極端に下げ過ぎると、低血糖が怖いから加減が大事
 生活習慣病の中でも、糖尿病は合併症がある点で特に怖い。それにおびえることなく、かといって楽観視し過ぎることなく、“一病息災”で糖尿病とうまく付き合っている人は、どんなことを心掛けているのか? 5人の“達人”たちに聞いた。

《食事制限を軽くするために走る》
 53歳のSさんは、食事制限を楽にして、少しでも多く食べられるように、運動を頑張っている。
「2年前に治療を始めたときに医者に言われた1日の総摂取カロリーは、1600キロカロリー。糖尿病になるくらいだから、食べるのが大好き。それが病気になった途端、1600キロカロリーの食事なんて考えられません。せめて1800キロカロリーは食べたい。それで自分に課したのがジョギングです」
 最初は5分で息が上がったが、休憩をはさみながら30分走った。それを毎日続けたおかげで、今は40分走り続けても大丈夫だという。
「大盛りと間食こそやめましたが、それ以外の食事制限は一切なし。それでも、治療当初、9%台だったHbA1cが6%を下回っています。今では、走らないと怖いですよ」(Sさん)

《自己測定で血糖値を上げにくい工夫を見つける》
 糖尿病の病状を良くするには、血糖値のチェックが重要だ。最近は、自分で測る自己測定器を利用する人もいる。話を聞いた5人中4人が、これを使っている。
「起床後に加えて、朝食と夕食の後にも測ります。その記録を見せて先生に質問すると、なぜいつもより血糖値が高くなったのかがよく分かる。それを応用すれば、食事制限が少しずつ楽になるのです」(Mさん・51歳=発症8年目)
 血糖値を急上昇させるのは炭水化物という点は、4人が一致する。しかし、Sさんは大のすし好き。そこで……。
「すしを食べたときは、食べてから20分ほどしてから30分ほど歩くと血糖値の上げ幅を小さくできることに気がついたのです」(Sさん)
 食べて1時間後の血糖値は、歩かないと300を超えるが、歩けば200前後に下がるという。

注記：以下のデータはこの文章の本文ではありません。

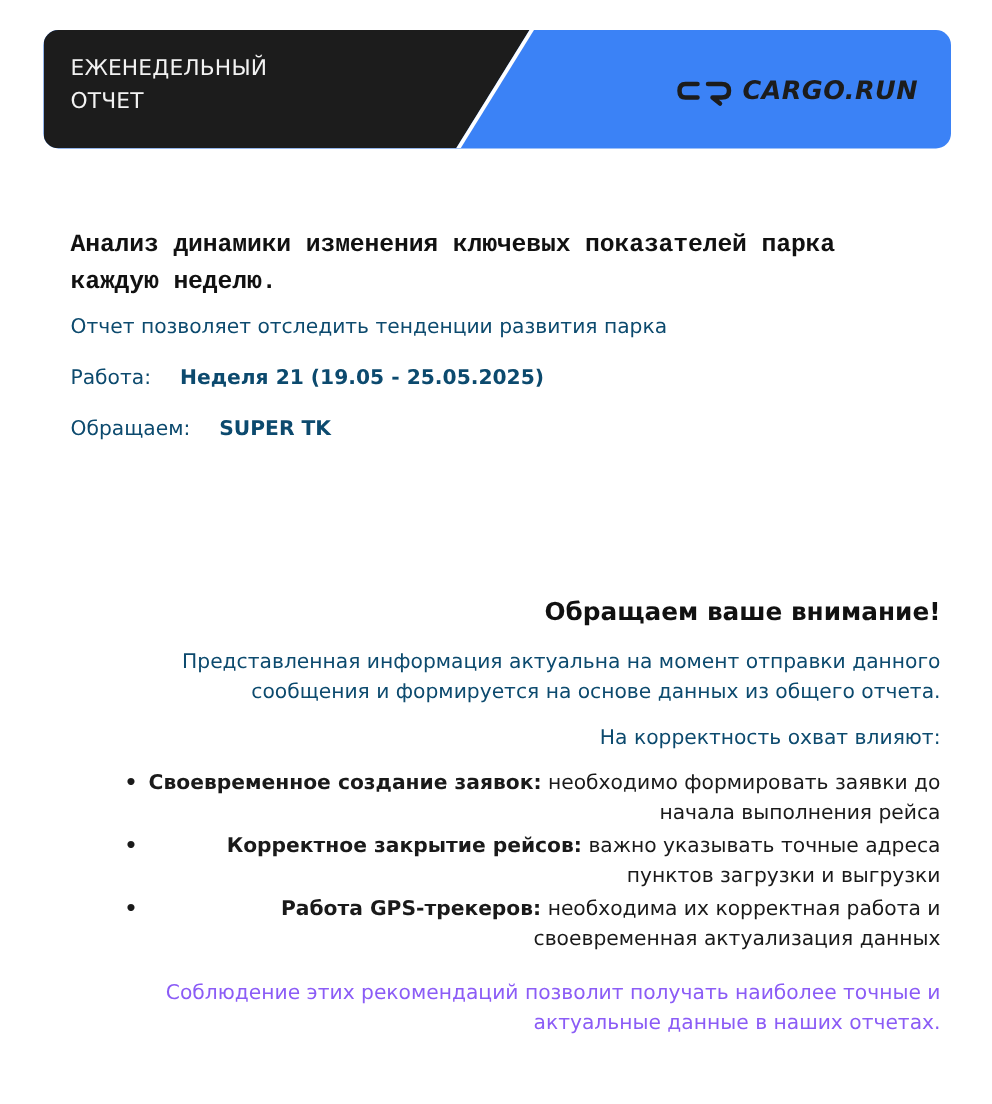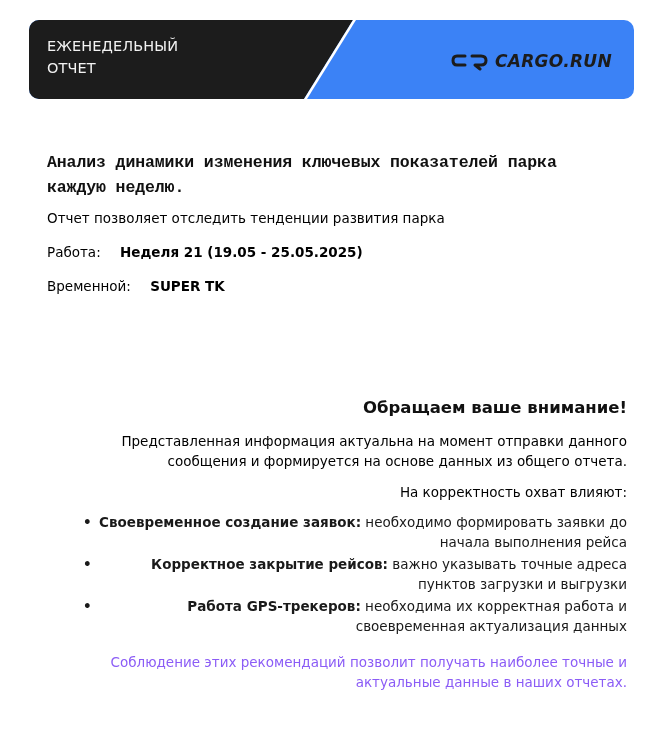--- a/index.html
+++ b/index.html
@@ -86,21 +86,21 @@
       font-weight: bold;
       margin: 0 0 8px 0;
       color: #111;
       letter-spacing: -0.1px;
       font-family: Liberation Mono, monospace;
     }
     p {
       margin: 0;
       font-size: 13.5px;
       line-height: 20px;
-      color: #000000;
+      color: #0c4a6e;
     }
     .intro { margin-top: 0; }
     .meta-line { margin-top: 14px; }
     .meta-line b { font-weight: bold; margin-left: 15px; }
     h2 {
       font-size: 16.5px;
       line-height: 24px;
       font-weight: bold;
       margin: 0;
       color: #111;
@@ -158,21 +158,21 @@
 </div>
 
 <div class="content">
   <h1>Анализ динамики изменения ключевых показателей парка каждую неделю.</h1>
   <p class="intro">Отчет позволяет отследить тенденции развития парка</p>
   <p class="meta-line">
     <span>Работа:</span>
     <b>Неделя 21 (19.05 - 25.05.2025)</b>
   </p>
   <p class="meta-line">
-    <span>Временной:</span>
+    <span>Обращаем:</span>
     <b>SUPER TK</b>
   </p>
 </div>
 
 <div class="section2">
   <h2>Обращаем ваше внимание!</h2>
   <p class="lead">Представленная информация актуальна на момент отправки данного сообщения и формируется на основе данных из общего отчета.</p>
   <p class="factors">На корректность охват влияют:</p>
   <ul>
     <li>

発症10年目でHbA1cを6%台にキープしているAさん(46歳)も、食後のウオーキングを心掛けているという。

《“治療終了宣言”受けても通院続ける》
 Tさん(45歳)は、3年前にHbA1cが8%を超えたとき、それまで逃げていた糖尿病治療を始めた。2カ月後の診察で6%台にダウン。3カ月目に5.8%になり、5%台を3回キープして“治療終了宣言”を受けたのだが……。
「“私はしっかりとやっているんですよ”という1カ月間の成果を見せつけることが、生活改善の原動力になっていますから、通院しなくなったらだらけてしまいます。ですから、“もう来なくてもいい”という医師の言葉には従わず、今も2カ月に1回通っています」

《食事と運動の改善をハードにやり過ぎない》
「5年前に治療を始めたころ、出社前に1時間ウオーキングして、3回の食事の量を減らすようにしたら、フラフラすることが何度かありました。今、思うと低血糖の一歩手前だったのかもしれません」(Gさん・44歳)
 Tさんもフラフラを経験している。血糖値は下げればいいというものでもない。だからこそ、うまい付き合いが大切なのだ。